African American Weddings

Thinking about Calling it OFF!

Hello ladies,I'm thinking about calling my wedding off because of my family. I am really considering getting a refund on our venue and going to the Bahamas or something to get married, just my FI and I because my family is very unsupportive and hardly any of his family is going to show up. No one wants to help us financially, and my only sister whom I chose to be my MOH refused to get her dress because she is selfish and spoiled so my MOH is defaulted to my best friend. My mom even act like she had any attitude when I told her that my brother's wife offered to pay for our flowers!We are struggling to pay for the wedding on our own and I just feel like why should we spend all this money on my family to eat and dance when they couldn't even support us at all? I don't even want my sister at my wedding now. I really wanted a wedding, but if I knew it was going to be like this I would've never wasted our time trying to get married with my family present. What should I do? Am I wrong for feeling like this?

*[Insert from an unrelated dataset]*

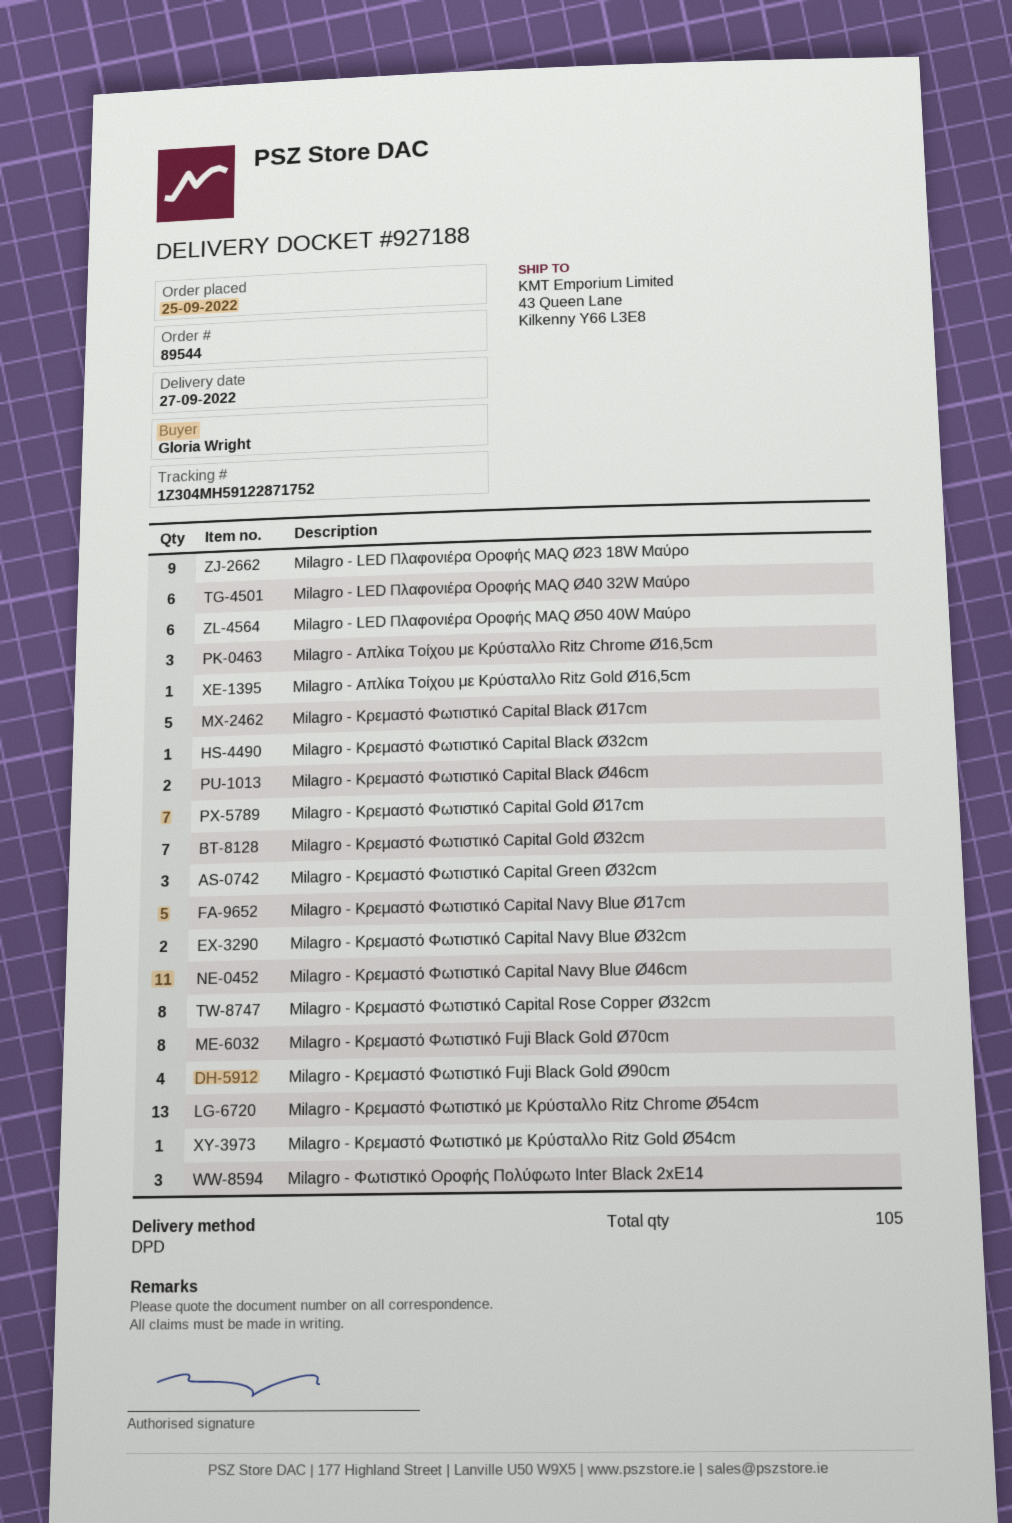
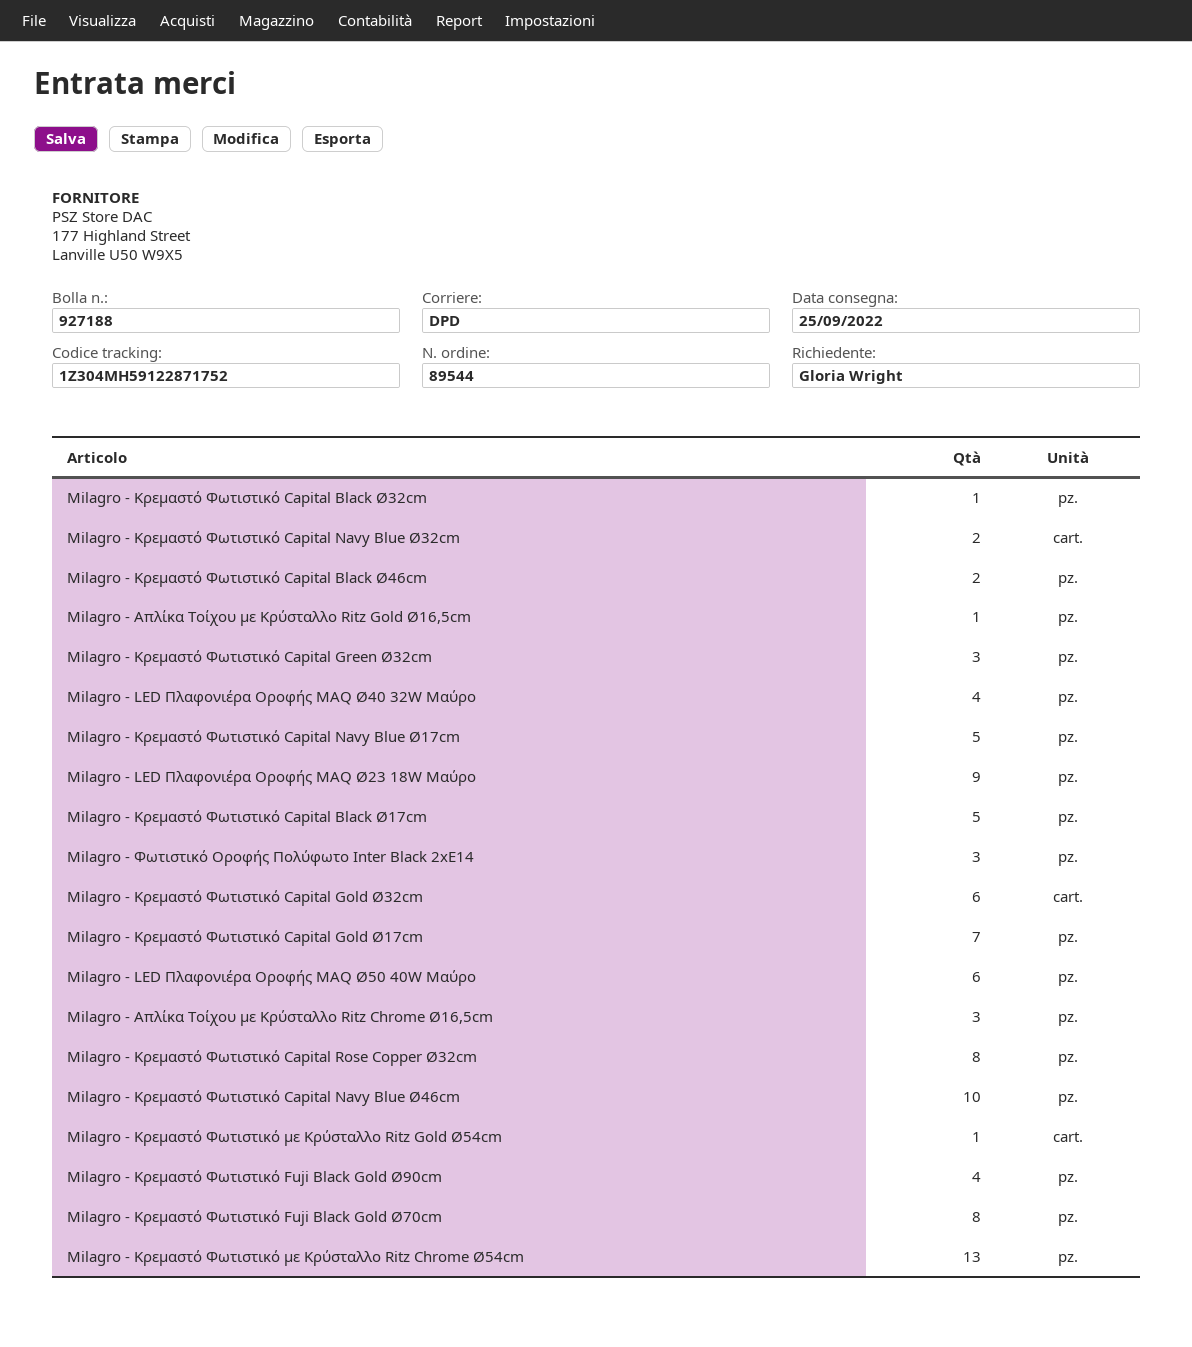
delivery date: 2022-09-27 -> 2022-09-25
Milagro - LED Πλαφονιέρα Οροφής MAQ Ø40 32W Μαύρο: 6 -> 4
Milagro - Κρεμαστό Φωτιστικό Capital Gold Ø32cm: 7 -> 6
Milagro - Κρεμαστό Φωτιστικό Capital Navy Blue Ø46cm: 11 -> 10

Re: Thinking about Calling it OFF!

  • edited December 2011
    Deep breath. Focus your efforts on those that do support your wedding. I am very sorry to say this but...don't focus on the negative people...no matter who they are. Have the wedding that you and fly want and can afford. Now I'll share my story so you will take my advice to heart.My family is dead set against me marrying FI. They don't support it at all for religious differences. Now because of this none of my immediately family came to the e-party and they vow not to attend the wedding. FI's fam has welcomed me with open arms and I choose to focus on these relationships right now. I have not spoken to my mom, dad, or sister for months now and it hurts; however, we cannot help who we love and I pray in time their hearts will soften and support us. I have reached out a few times since the engagement but it only ends in hurt. My friends and FI's friends and fam here in NC have been life savers and a source of strength and support. Because my did is not on board we are paying for all of the events ourselves and we are fine with it as it is our day.I pray you find peace of mind in following your heart and living the best life you and FI can have together.  I also hope you find comfort in my words that you are not alone. Another one of your AAW knotttie sisters family is not helpful/ supportive either. Let's keep our heads up and continue to help each other plan our days.Cicy
  • edited December 2011
    Empress and cicy, sorry to hear about your families. Sometimes family think they knows what is right, but end up hurting the one they love. Right now they might not be supportive,  but they will come around one day. When they do, just welcome them with opening arms.Empress, if doing a dw will give you the comfort you need, then do it! What does your fi think about doing a dw?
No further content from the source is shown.